We then see Debra and LaGuerta at the home of the one family of potential new Bay Harbor Butcher victims in Miami to try and find whatever they can that would give them a lead. It’s a fantastic sequence because Deb and LaGuerta both hear how helpful the Butcher really was in removing Miami’s worst citizens from this plane of existence. The son of a man Dexter killed, Barnes, a wedding photographer who liked to abduct young women and beat his wife and son, couldn’t stop emphasizing how much better his family’s lives became as soon as his father disappeared. This is where Deb also deliberately removes evidence which would incriminate her brother, something that later further contributes to Dexter realizing the messy consequences of even his neatest kills.
The climax of the episode at the end of the second act is where Dexter, knowing he’s being followed by Isaak, leads the man into “the wrong side of town” into a bar owned by Isaak’s heroin competitors, the Columbians. I loved the subsequent sequence in which Dexter and the team arrive at the scene and we actually get to see the visualization of Dexter’s reenactment, somewhat CSI style. I hate all those acronym police procedurals and I hate how popular they are, but the crime scene reenactment device is popular because it’s effective, as it was here. Plus, as Deb notes, it makes Isaak look like a god damned Terminator and Ray Stevenson aptly rises to such a description. His bloody, “brutally efficient” killing spree was almost the highlight of the episode if not for his last scene in “Swim Deep” after being incarcerated in which he tells Dexter a charming little anecdote about his great uncle.

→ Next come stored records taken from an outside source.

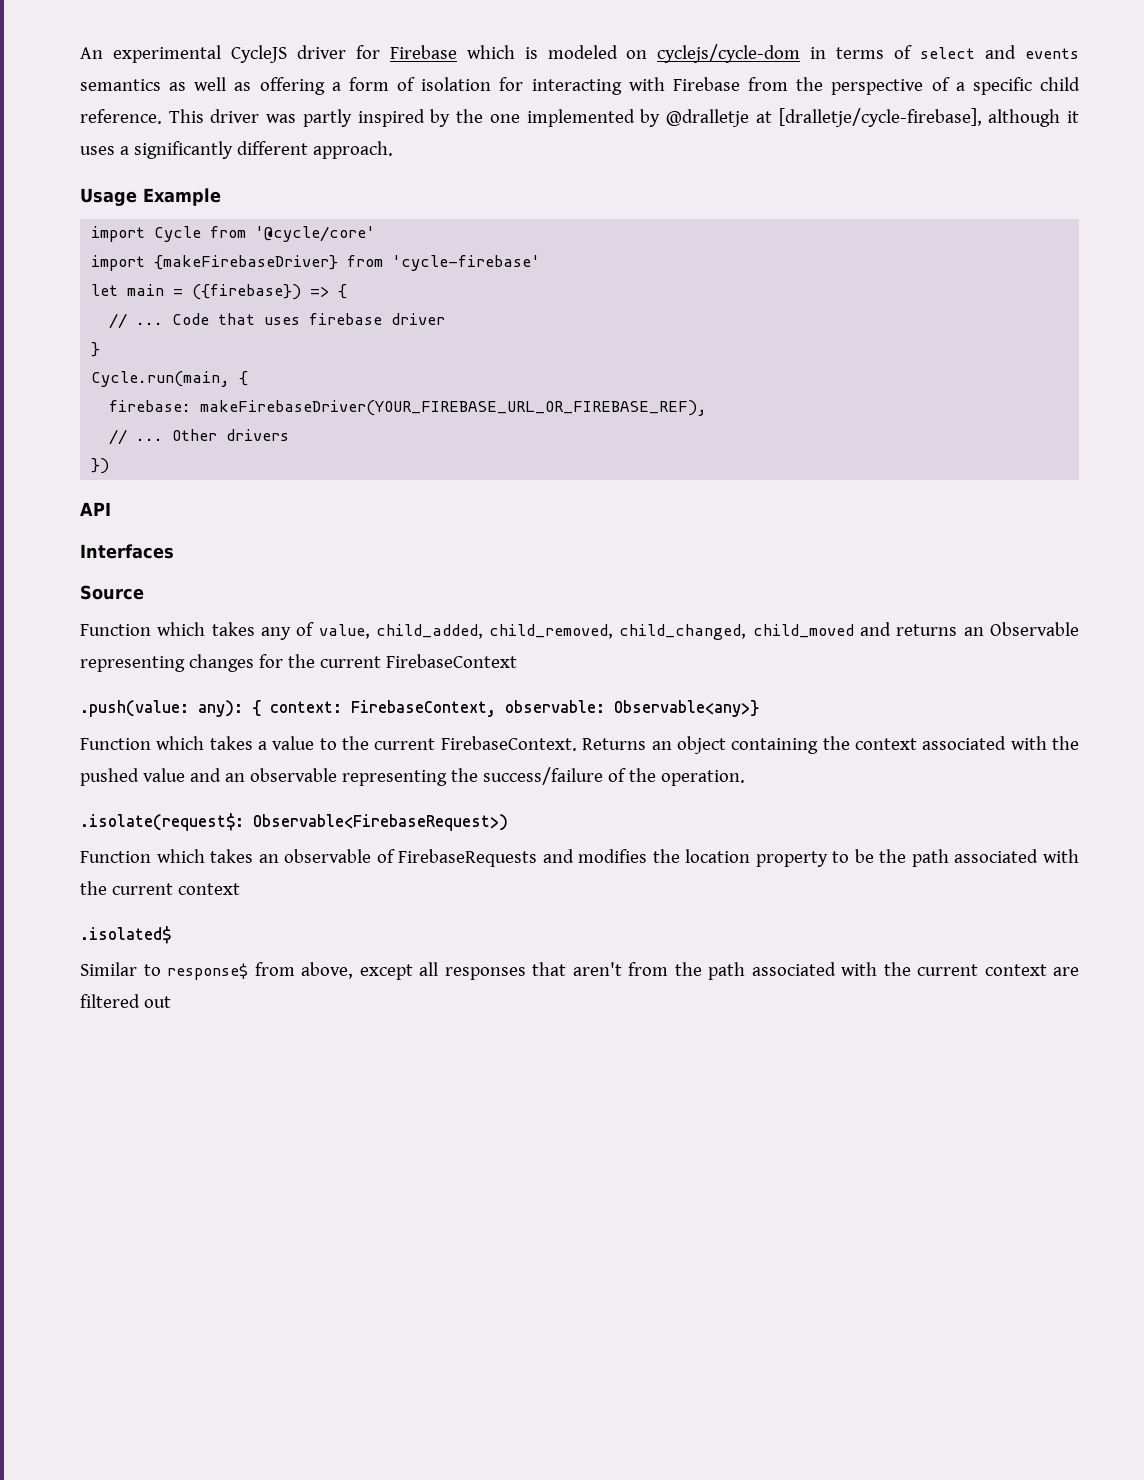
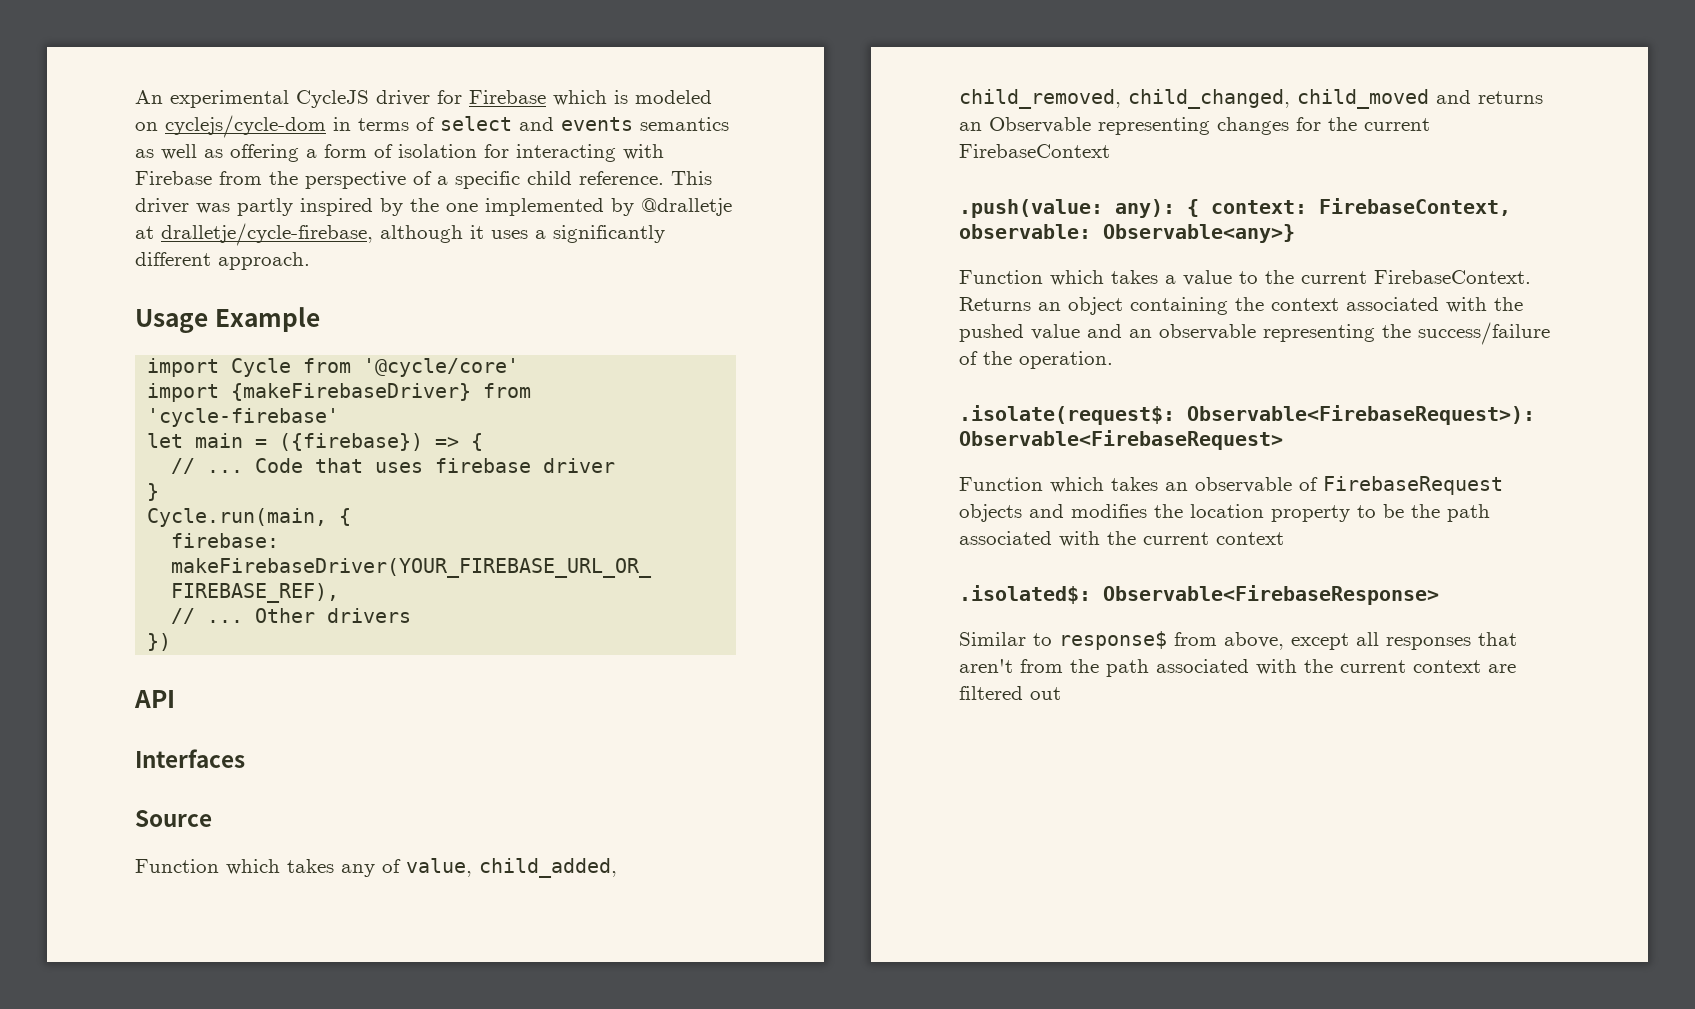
[778,108,982,127] [dralletje/cycle-firebase], -> [161,223,373,246] dralletje/cycle-firebase,
[253,814,508,831] Observable<FirebaseRequest>) -> [1187,405,1535,425] [959,430,1283,450] Observable<FirebaseRequest>): Observable<FirebaseRequest>
[398,849,538,867] FirebaseRequests -> [1323,476,1503,495] [959,504,1022,522] FirebaseRequest objects
[80,926,171,944] .isolated$ -> [959,585,1439,605] .isolated$: Observable<FirebaseResponse>

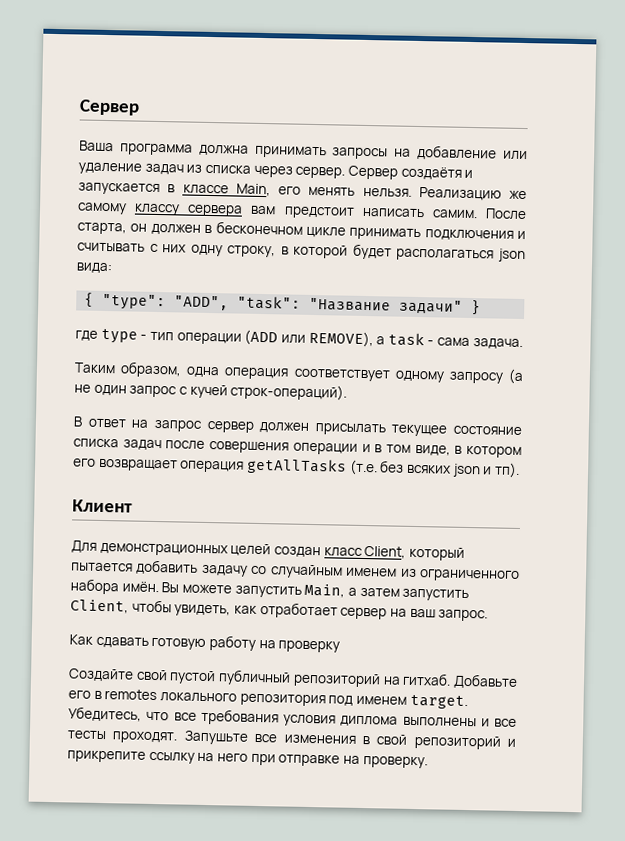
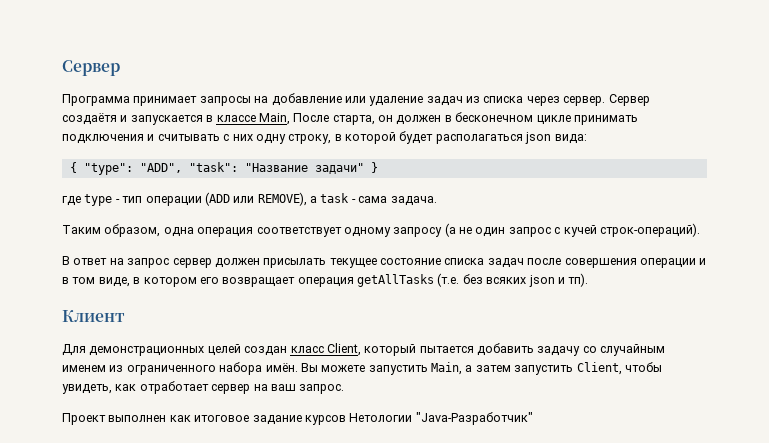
[79,140,327,159] Ваша программа должна принимать -> [62,94,198,106] Программа принимает
[278,186,527,201] [77,202,478,219] его менять нельзя. Реализацию же самому классу сервера вам предстоит написать самим. -> (290, 119) none
[69,634,341,653] [68,668,518,689] [68,689,468,710] [68,706,517,728] [67,730,516,750] [67,750,428,769] Как сдавать готовую работу на проверку // Создайте свой пустой публичный репозиторий на гитхаб. Добавьте его в remotes локального репозитория под именем target. Убедитесь, что все требования условия диплома выполнены и все тесты проходят. Запушьте все изменения в свой репозиторий и прикрепите ссылку на него при отправке на проверку. -> [62,412,533,425] Проект выполнен как итоговое задание курсов Нетологии "Java-Разработчик"

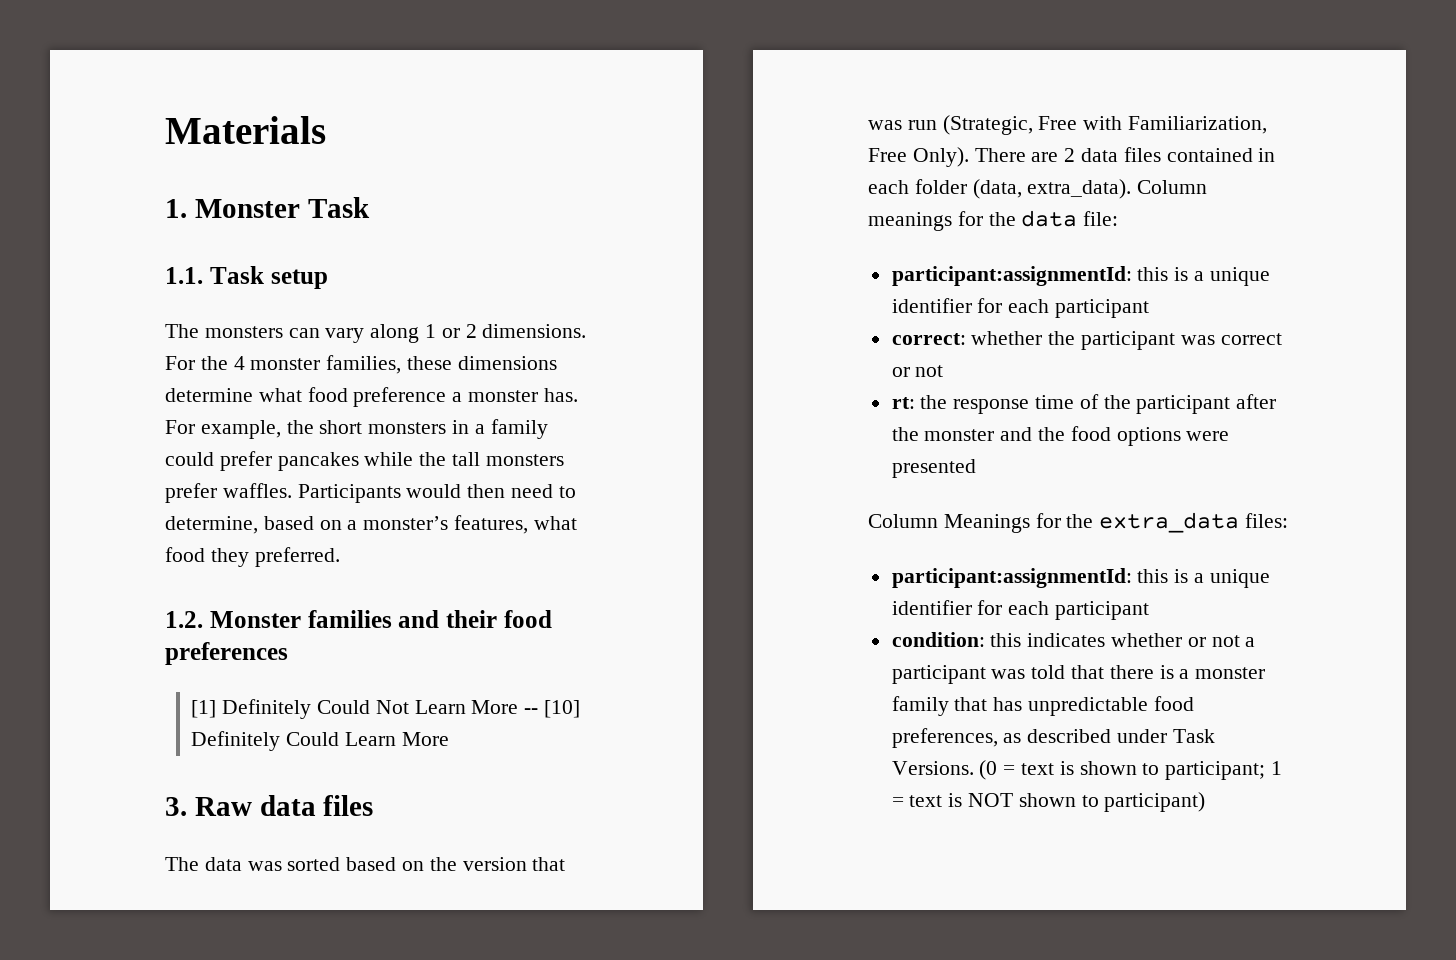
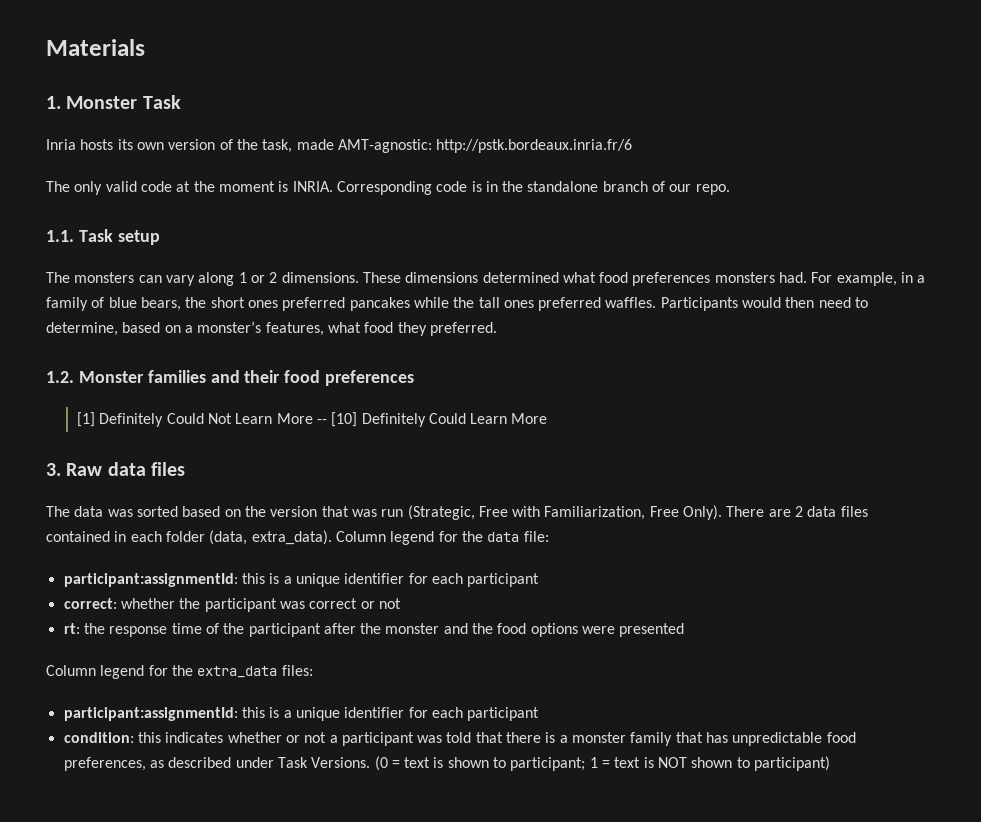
(370, 207) none -> [46,139,633,153] [46,181,730,195] // Inria hosts its own version of the task, made AMT-agnostic: http://pstk.bordeaux.inria.fr/6 // The only valid code at the moment is INRIA. Corresponding code is in the standalone branch of our repo.
[165,355,557,374] [165,387,578,407] [165,419,548,439] [165,451,272,471] For the 4 monster families, these dimensions determine what food preference a monster has. For example, the short monsters in a family could prefer -> [362,272,926,286] [46,297,346,311] These dimensions determined what food preferences monsters had. For example, in a family of blue bears, the short ones preferred
[485,454,564,466] [165,483,217,503] monsters prefer -> [503,297,602,311] ones preferred
[868,212,952,231] meanings -> [390,531,435,545] legend
[943,514,1030,533] Meanings -> [100,665,145,679] legend

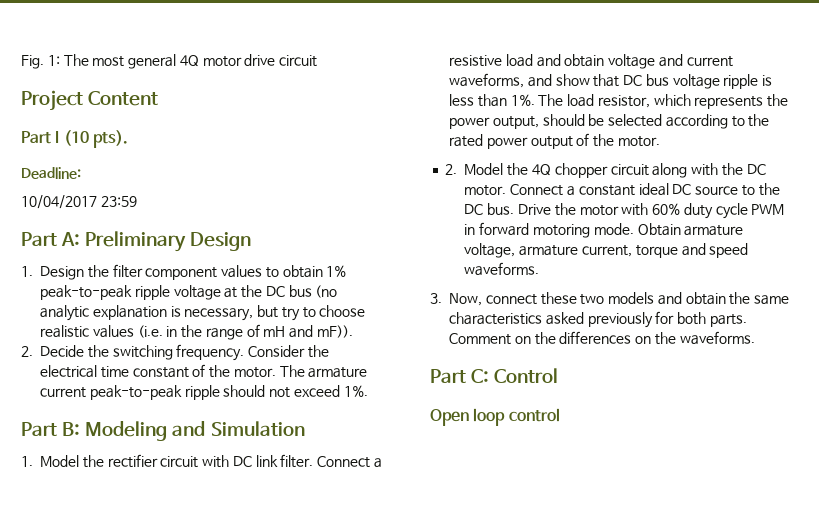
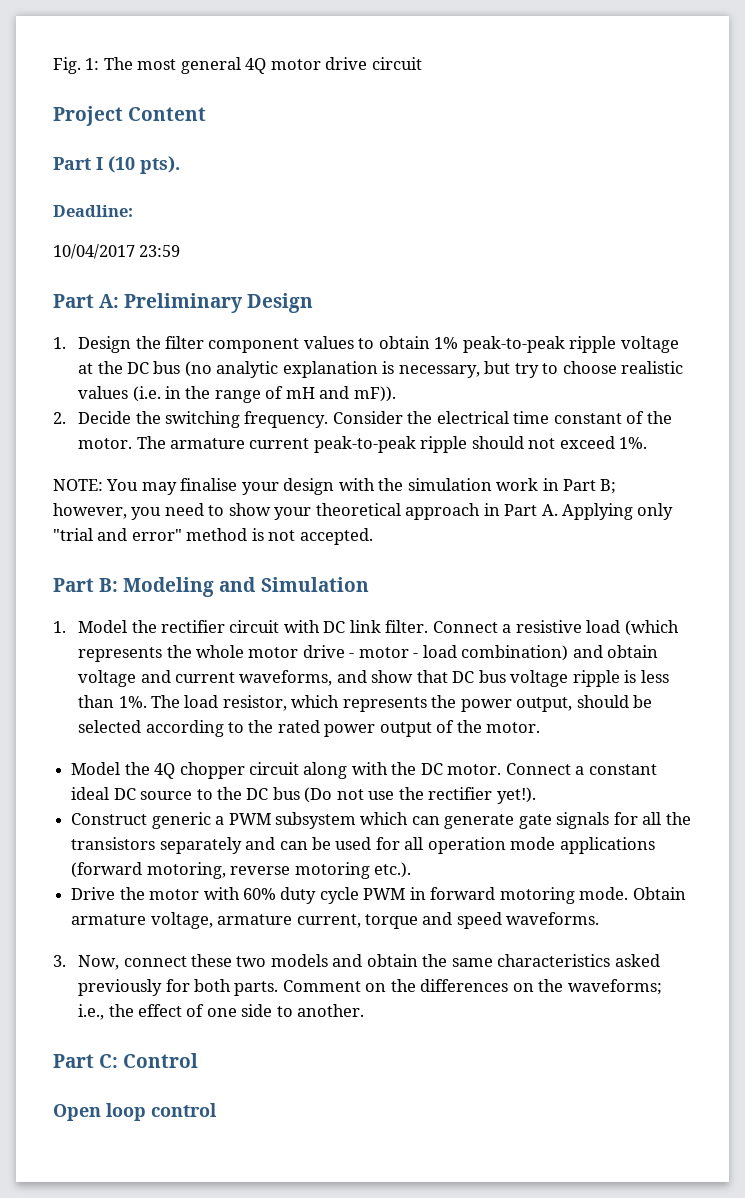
(368, 391) none -> [53,478,617,495] [53,503,674,520] [53,528,373,545] // NOTE: You may finalise your design with the simulation work in Part B; however, you need to show your theoretical approach in Part A. Applying only "trial and error" method is not accepted.
(533, 60) none -> [624,620,679,636] [78,645,569,662] (which represents the whole motor drive - motor - load combination)
[445,164,458,175] 2. -> (541, 727) none
[487,203,515,215] bus. -> [272,787,536,804] [71,812,691,829] [71,837,655,854] [71,862,411,879] bus (Do not use the rectifier yet!). // Construct generic a PWM subsystem which can generate gate signals for all the transistors separately and can be used for all operation mode applications (forward motoring, reverse motoring etc.). //
[679,331,755,345] waveforms. -> [567,979,662,995] [78,1004,365,1020] waveforms; i.e., the effect of one side to another.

It’s a great story and serves to seemingly instill some authentic fear (or just anger?) in Dexter. I’m very glad this is not over.
I loved all the talk at the beginning and end of the episode about tides and erosion as a metaphor for the destructive nature of Dexter’s hobby. Combined with Debra’s talk of Myrtle Beach, it creates a thematic consistency in the writing that makes for very good television. Deb’s continued loyalty to her brother may let her keep tabs on LaGuerta, but it appears she’s determined to not become involved any further. The straw that broke the camel’s back was an intense scene in which she tells Angel in her best official superior voice that he needs to, “back the fuck down” from the suicide of Alex the bartender, something he’s sure not to do.
Regular readers may have noticed this review is a bit choppier, more abrupt, or more blunt than usual; that is because, as you may have heard, what may be the worst storm in 20 years is directly passing through southern New Jersey where I live. For fear of losing power and delaying this review any more than it already has been, I tried my best to get through it as quick as possible without ruining its integrity.